Task objective:
Would you transcribe each entry exactly as it stands, omitting the pictures?

Start of Block

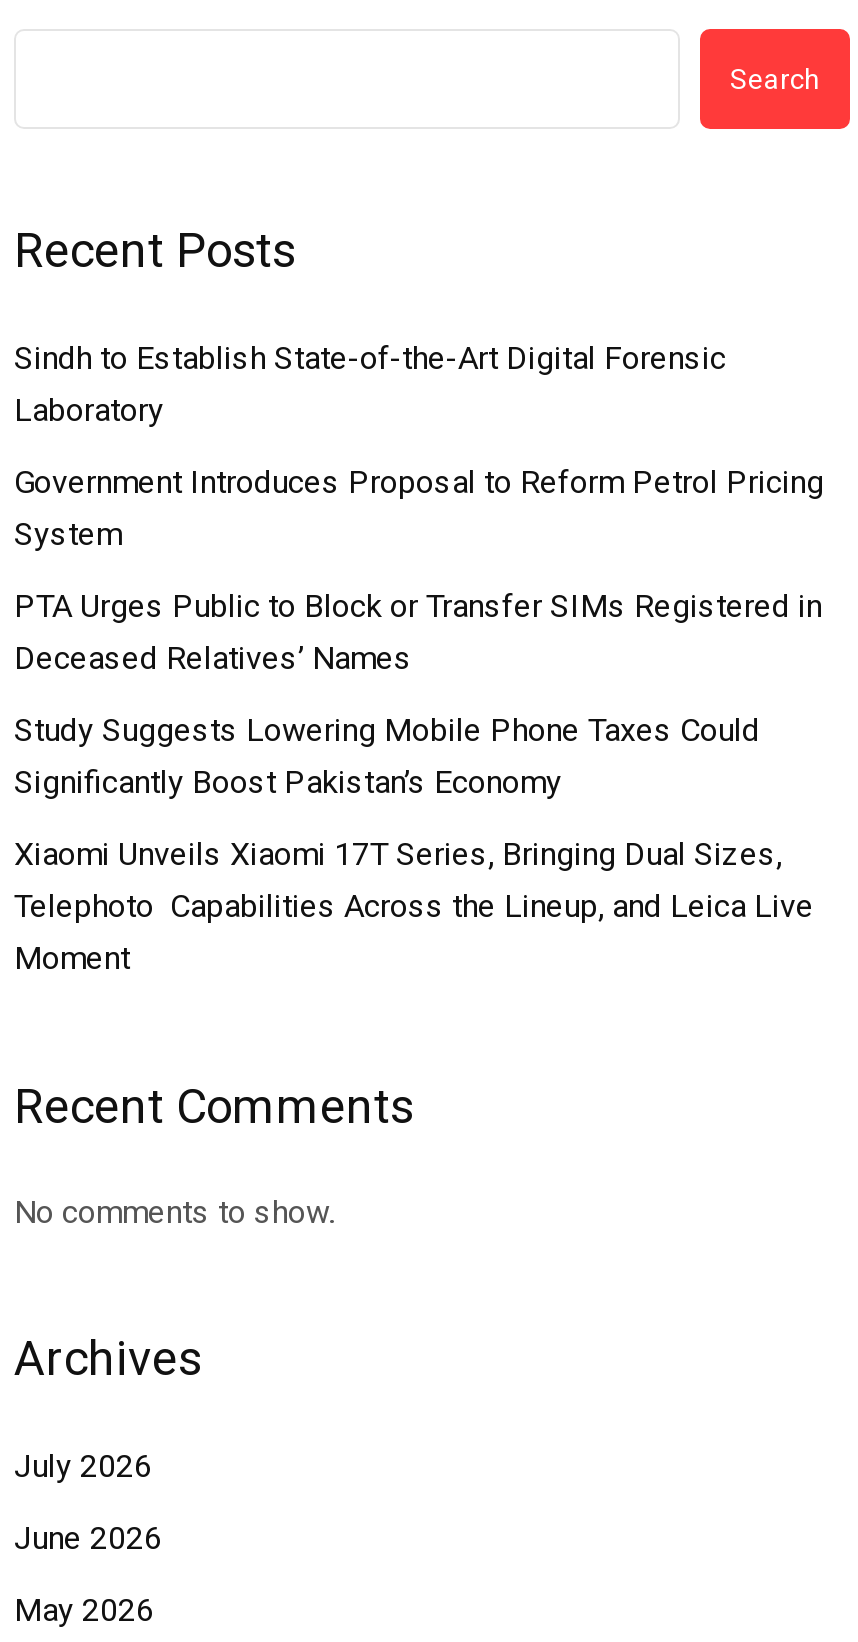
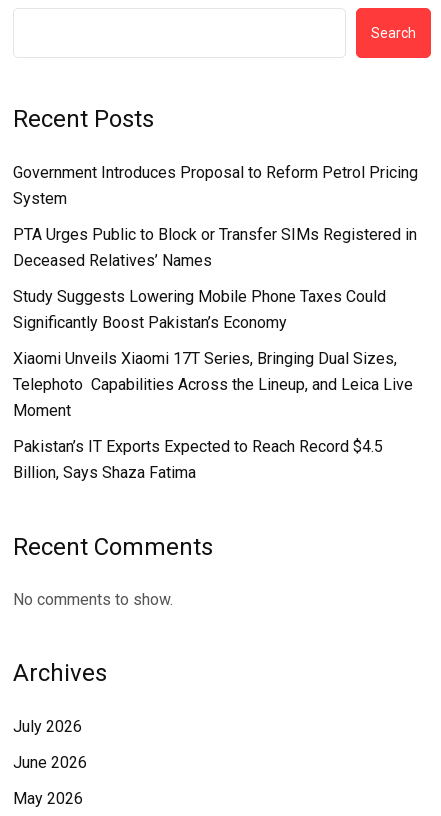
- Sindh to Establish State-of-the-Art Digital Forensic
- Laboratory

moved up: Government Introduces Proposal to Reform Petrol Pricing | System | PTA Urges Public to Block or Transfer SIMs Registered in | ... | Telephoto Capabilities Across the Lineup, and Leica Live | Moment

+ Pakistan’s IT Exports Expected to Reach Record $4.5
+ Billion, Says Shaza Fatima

End of Block

Task solution:
- Sindh to Establish State-of-the-Art Digital Forensic
- Laboratory

moved up: Government Introduces Proposal to Reform Petrol Pricing | System | PTA Urges Public to Block or Transfer SIMs Registered in | ... | Telephoto Capabilities Across the Lineup, and Leica Live | Moment

+ Pakistan’s IT Exports Expected to Reach Record $4.5
+ Billion, Says Shaza Fatima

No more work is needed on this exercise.